APPLICATION OF STUDY AREAS TO POTENTIAL COMMERCIALIZATION AND MARKETS

The Dragon open pit clay mine in the Tintic District is fairly innocuous chemically, and so on its own is a low priority for reclamation other than for removal of physical hazards. Nonetheless, this mine was chosen as a case study because it serves as a common analysis and reference site for testing multiple hyperspectral sensors and processing techniques within the context of the EPA Utah AML project.

The clay mine also served as an excellent test of hyperspectral technology for discerning fine differences among clay minerals, in this case halloysite and kaolinite. This by itself may seem academically of interest. However, this finding has potential for environmental markets by proving the technology's ability to discern important, fine mineralogical and chemical differences among mine and mill wastes, as well as other wastes, that can affect their prioritization for further investigation and remediation.

Some clays have great ability to adsorb or absorb metals and other contaminants, and subsequently release them to the environment when chemical conditions change. Ability to identify differences among clays, therefore, is an important aspect of proof of the technology and for making inroads to the environmental industry for further commercialization and marketing.

COMMERCIAL IMPLICATIONS OF RESULTS

The Dragon Pit area provides an example of assessing potential environmental impacts from what at first glance appears to be a potentially hazardous site. As shown in the case study (Volume V), the in-place and waste materials are strongly, eye-catchingly colored, conditions that would lead a casual observer to believe that something in the materials must be of environmental interest.

The initial assumption could be that the strongly yellow materials are jarosite, thereby indicating acid-production potential, and that the bright red iron oxides are related to oxidized sulfides. Ground spectral and hyperspectral surveys of such a site are very important for proving or disproving this potentially costly hypothesis. Commercially, the ability to identify innocuous sites is as important to potentially responsible parties (PRPs in EPA parlance) and regulatory agencies as knowing where the greatest hazards are that need remedial action.

The ability to discriminate fine differences among the clays and map distributions at this mine serves as a commercializeable example for both environmental and clay mining markets.
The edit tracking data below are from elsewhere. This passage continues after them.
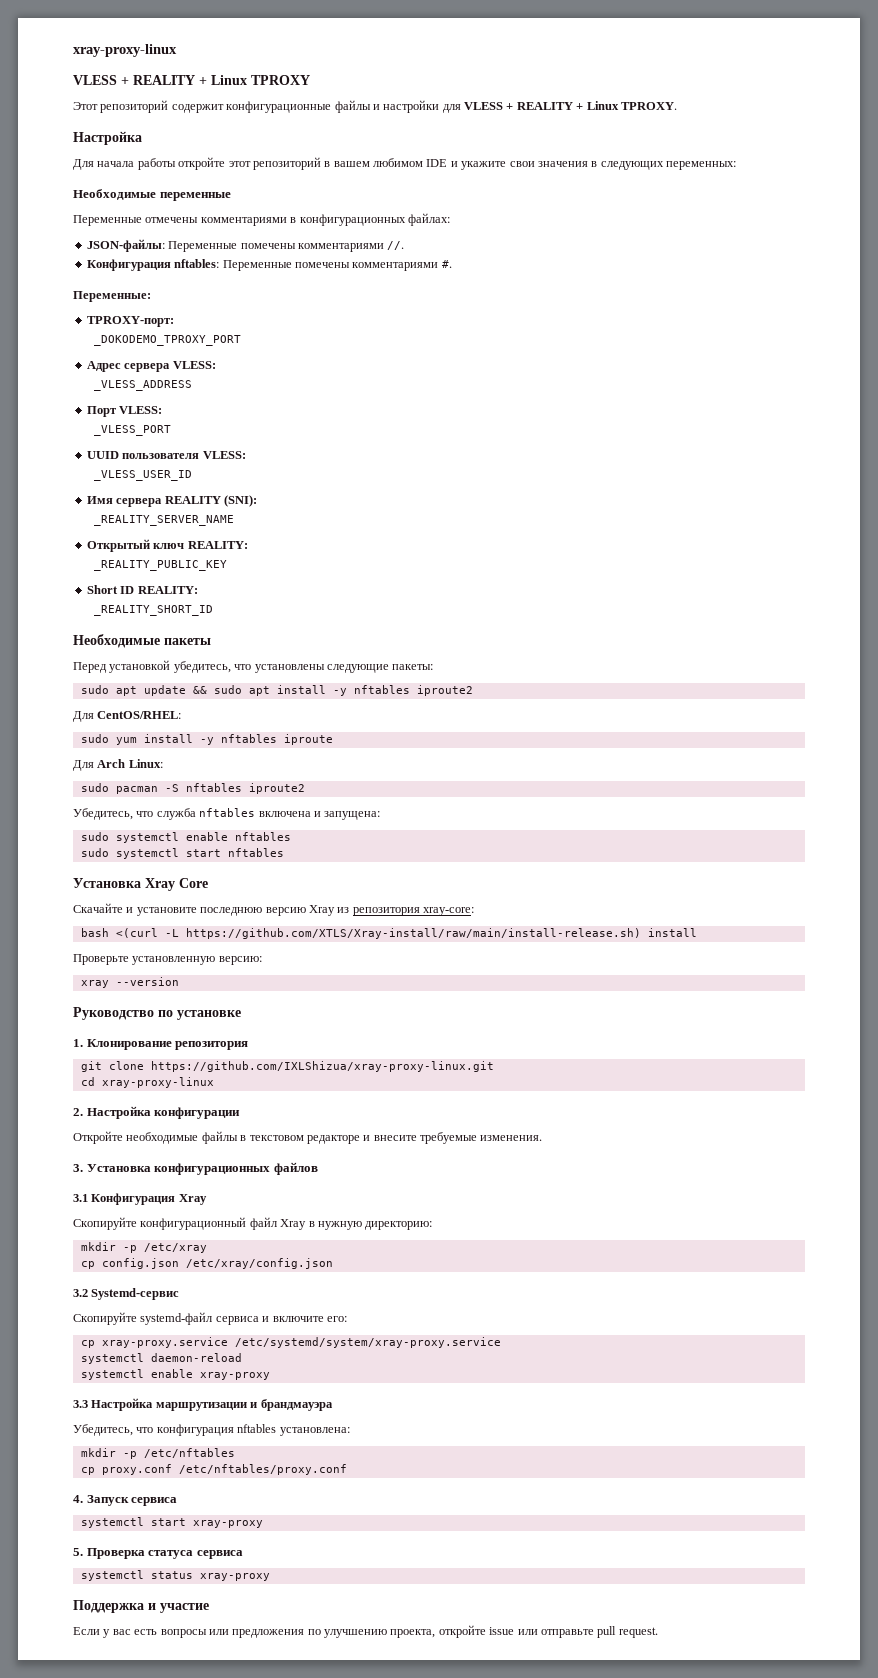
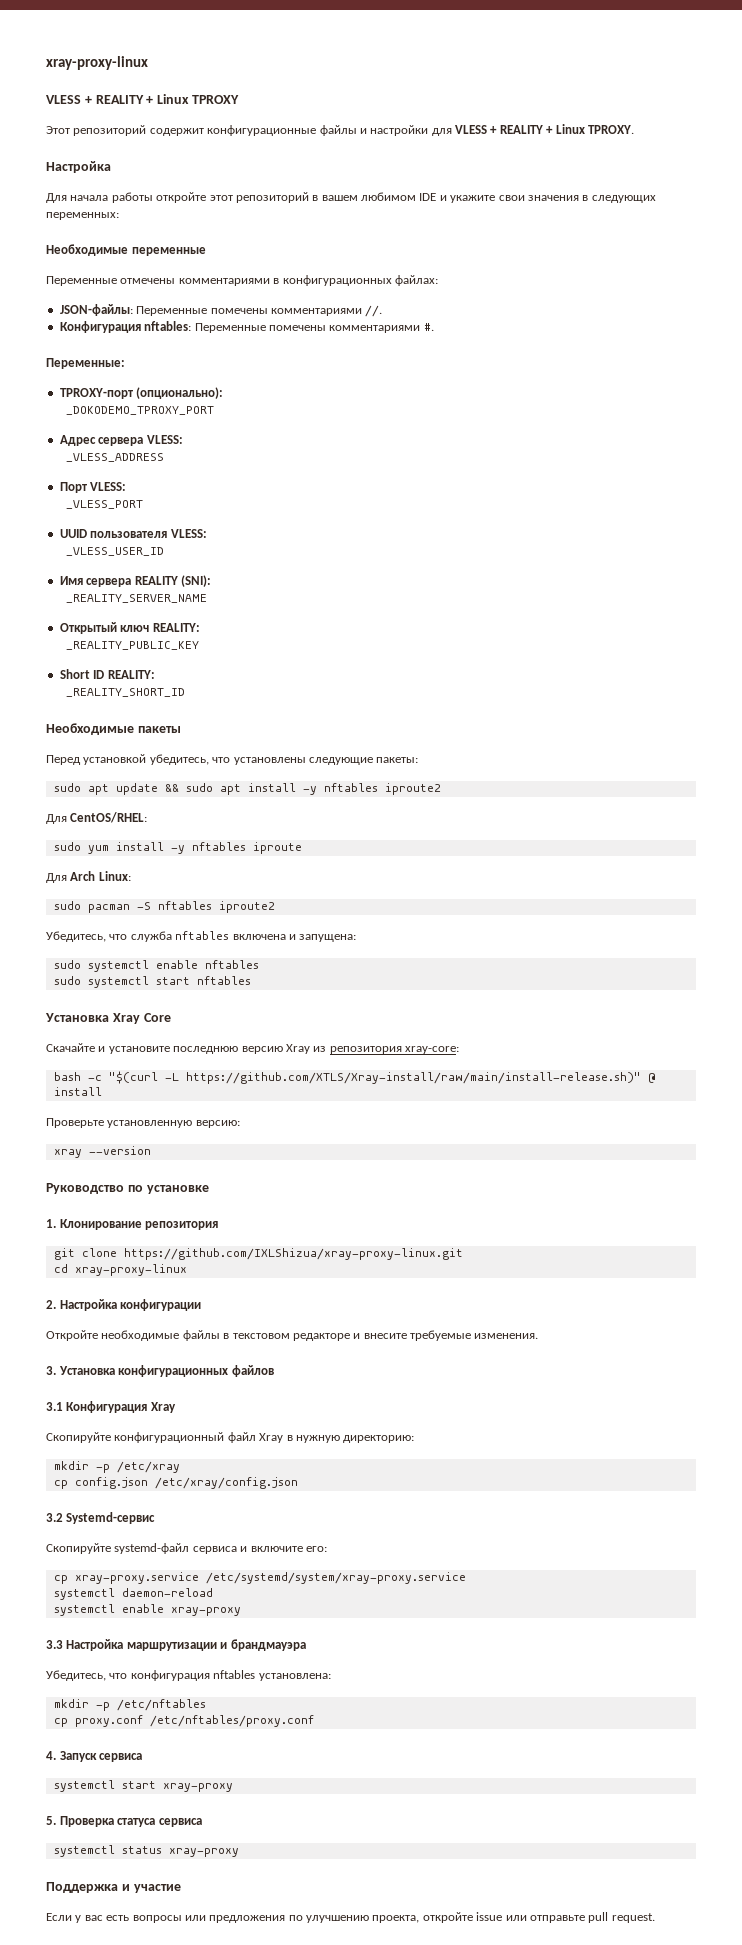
- TPROXY-порт:
+ TPROXY-порт (опционально):
- bash <(curl -L https://github.com/XTLS/Xray-install/raw/main/install-release.sh) install
+ bash -c "$(curl -L https://github.com/XTLS/Xray-install/raw/main/install-release.sh)" @ install

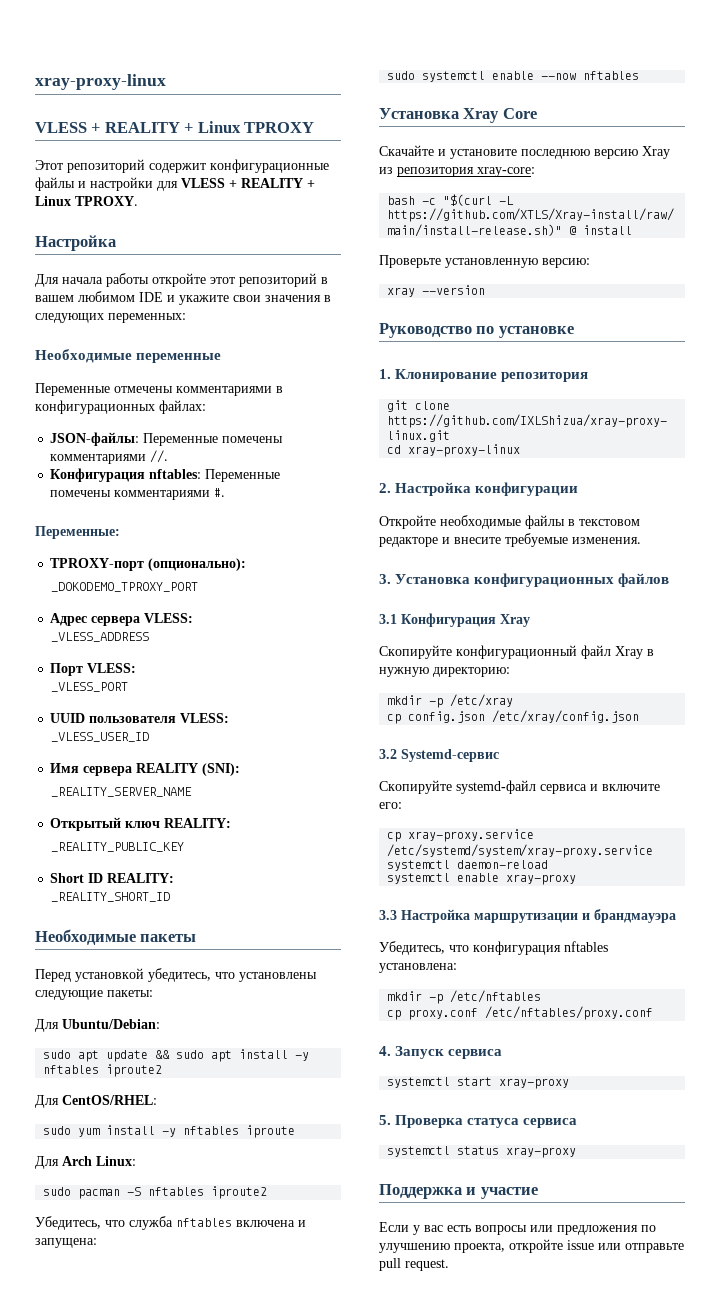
+ Для Ubuntu/Debian:
- sudo systemctl enable nftables
- sudo systemctl start nftables
+ sudo systemctl enable --now nftables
The ability to test the SFSI/CASI combination against other sensors, AVIRIS and Probe I, at a common and well characterized site provides the ability to really identify the relative advantages and limitations of different sensors without the distraction of differing site conditions from study area to study area as has been common in available past comparisons. This clearly ties into commercialization and market strategy as part of knowing the competition and in identifying technical areas for hyperspectral sensors and techniques that need to be addressed before going fully operational in the commercial world.